Lincoln photo As a large-size sport-utility vehicle with fold-down seats, the Lincoln Navigator can handle just about any hauling task a family encounters. The 2018 Navigator is a thoroughly contemporary, next-generation model.
A lot of effort today goes into making big cars use less gasoline. But we don’t hear anything about the traditional and time-honored way to cut gasoline consumption: simply drive smaller cars. Yet that traditional small-car approach remains the best way to reduce gas use.
Look at the last two models we explored in this column; the Mitsubishi Outlander PHEV and the Volvo XC60 T8. Both are family-sized crossover wagons — big cars. Both use gasoline-and-electric hybrid drive to help ease gas consumption, with electric motors that provide part of their propulsion power.
When used as an ordinary auto, without plugging it into a wall outlet for hours to boost its electrical charge, the hybrid Outlander carries a government gas-use rating of 25 miles per gallon in combined, city and highway driving. The hybrid Volvo XC60 T8 earns a gas-use rating of 26 mpg.
Now look at the nifty little Honda Fit, a truly small car. Its government fuel-economy rating is 36 mpg when equipped with an automatic transmission. That’s about 40 percent less gasoline than either the Outlander PHEV or the XC60 T8, both with automatic transmissions, use.
How does the Honda Fit do it? Simply by being small. At about 2,500 pounds, it is roughly 1,700 pounds lighter than the Mitsubishi Outlander PHEV. The Fit also is about two feet shorter than the Outlander, and its roof is more than a half foot lower.
But critically — as you can guess from those dimensions — the Outlander has a lot more room inside. Both models are rated for five riders. But the Honda Fits gives those five people a total passenger volume of 96 cubic feet. The Outlander gives them 102 cubic feet. That additional six cubic feet of passenger volume in the Outlander is a lot, when you consider that the average person takes up about 2.5 cubic feet.

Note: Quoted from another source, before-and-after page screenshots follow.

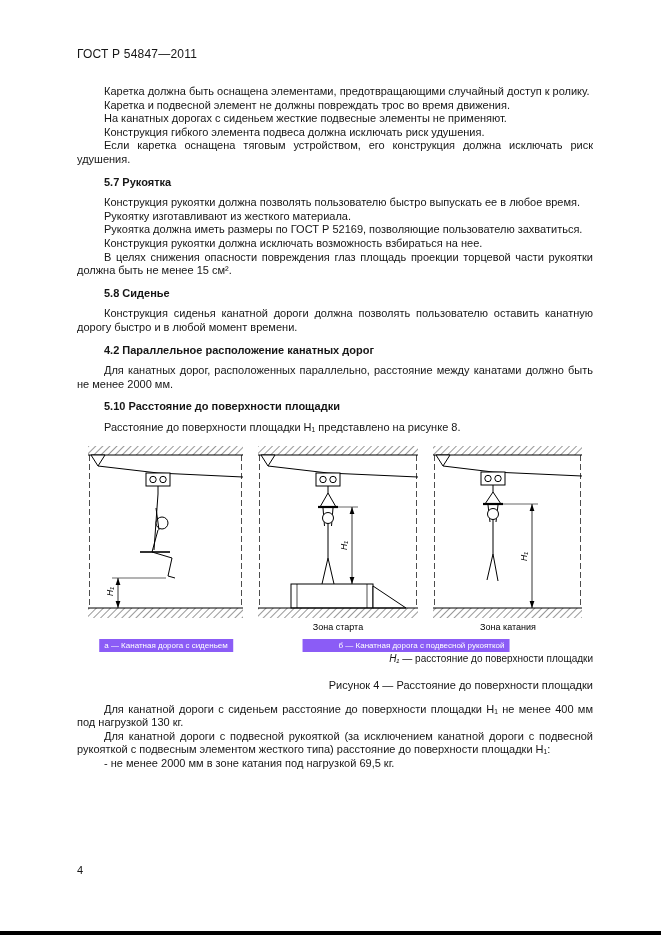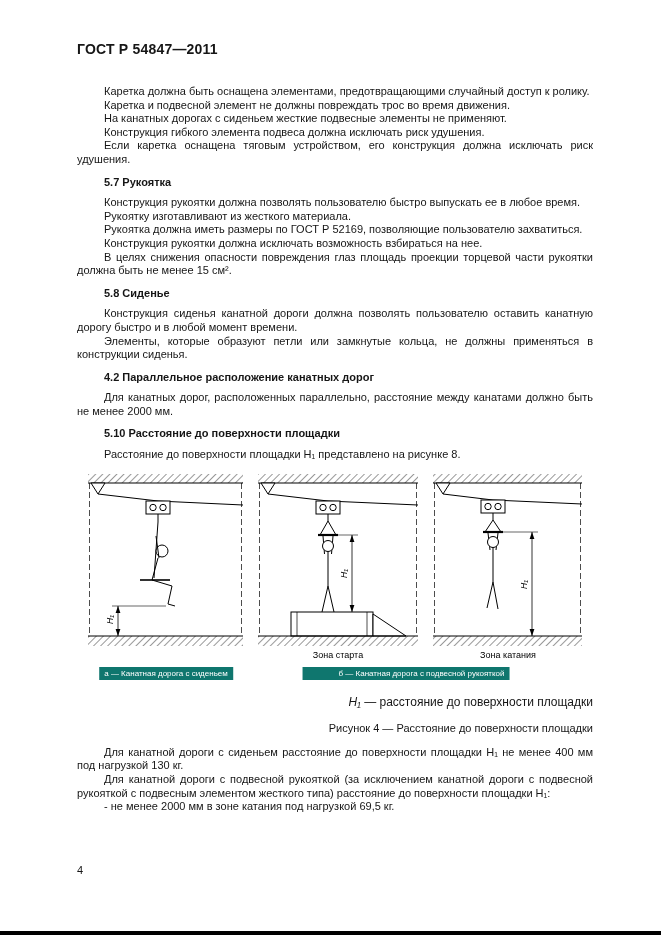"ГОСТ Р 54847—2011" .doc-header { font-size: 14px -> 12px; font-weight: bold -> normal; top: 41px -> 47px }
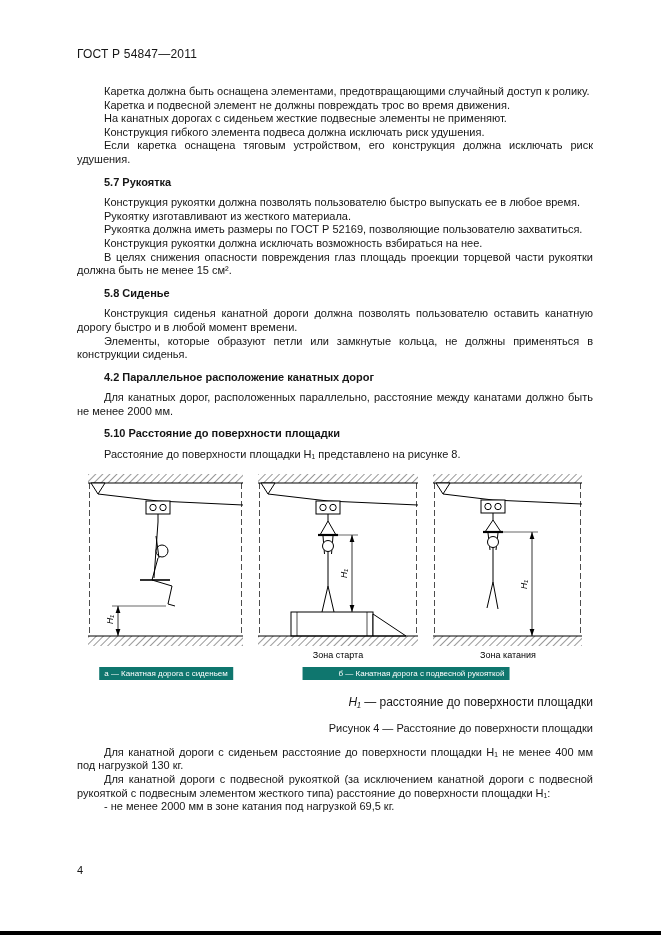"Элементы, которые образуют петли или" p { html: <p>Элементы, которые образуют петли или замкнутые кольца, не должны применяться в конструкции сиденья.</p> -> none }
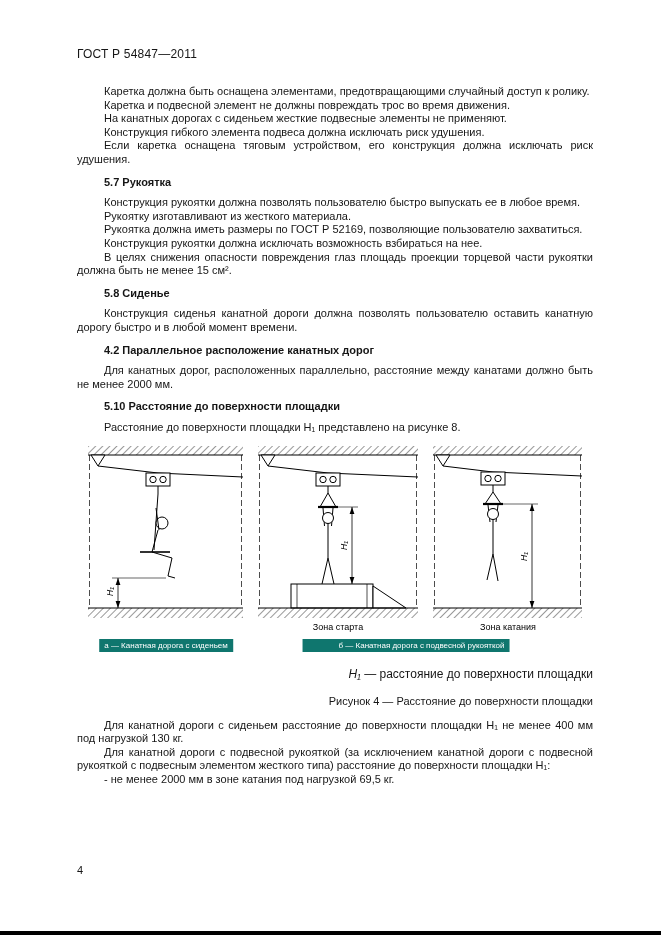"а — Канатная дорога с" .bar { background: #0f766e -> #8b5cf6 }
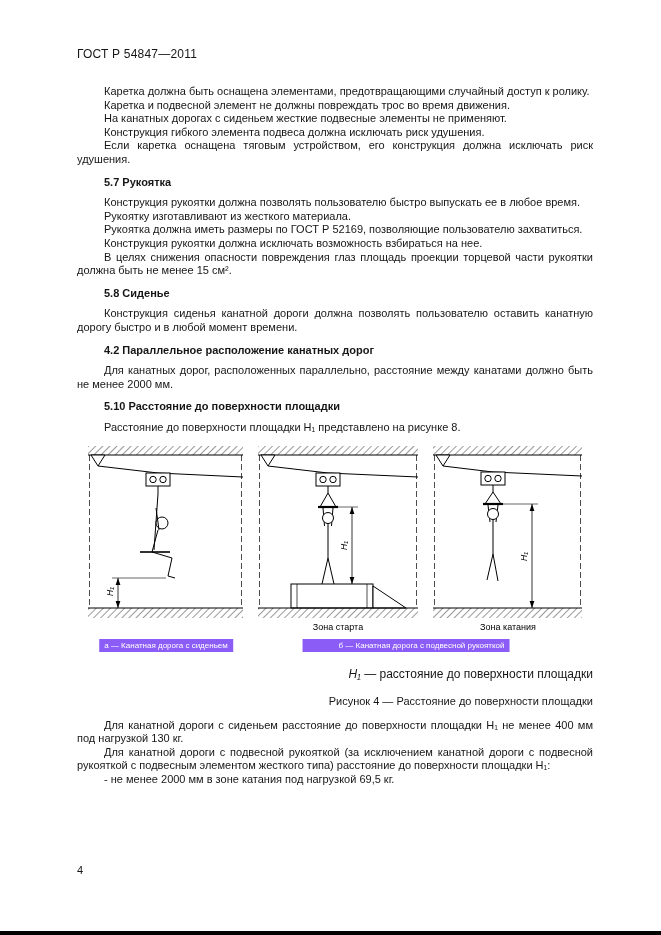"H₁ — расстояние до поверхности" .fig-legend { font-size: 12px -> 10px; margin-top: 16px -> none }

The cargo volume behind the back seat is 30 cubic feet in the Outlander, and only 17 cubic feet in the Fit.
The size advantage for the Volvo XC60 over the Honda Fit is about the same.
I like the Honda Fit so much that I own one. It’s the vehicle I choose to drive when I’m not in an evaluation model that a car maker sends me to review for this column. One of the features I like most about the Fit is its high fuel mileage. After all, we writers don’t make a lot of dough, so we have to be frugal.
But the fact is undeniable that to really reduce the gas you use — to really, really reduce it — you have to sacrifice by driving a small car that can’t carry as much as more popular, larger autos. That remains true even when those larger autos use gas-sparing hybrid drive, as in the Outlander PHEV and XC60 T8.
The large car/small car contrast became crystal clear to me when I spent a recent week driving a Lincoln Navigator, a sport-utility vehicle that’s about as big as a hauler can get.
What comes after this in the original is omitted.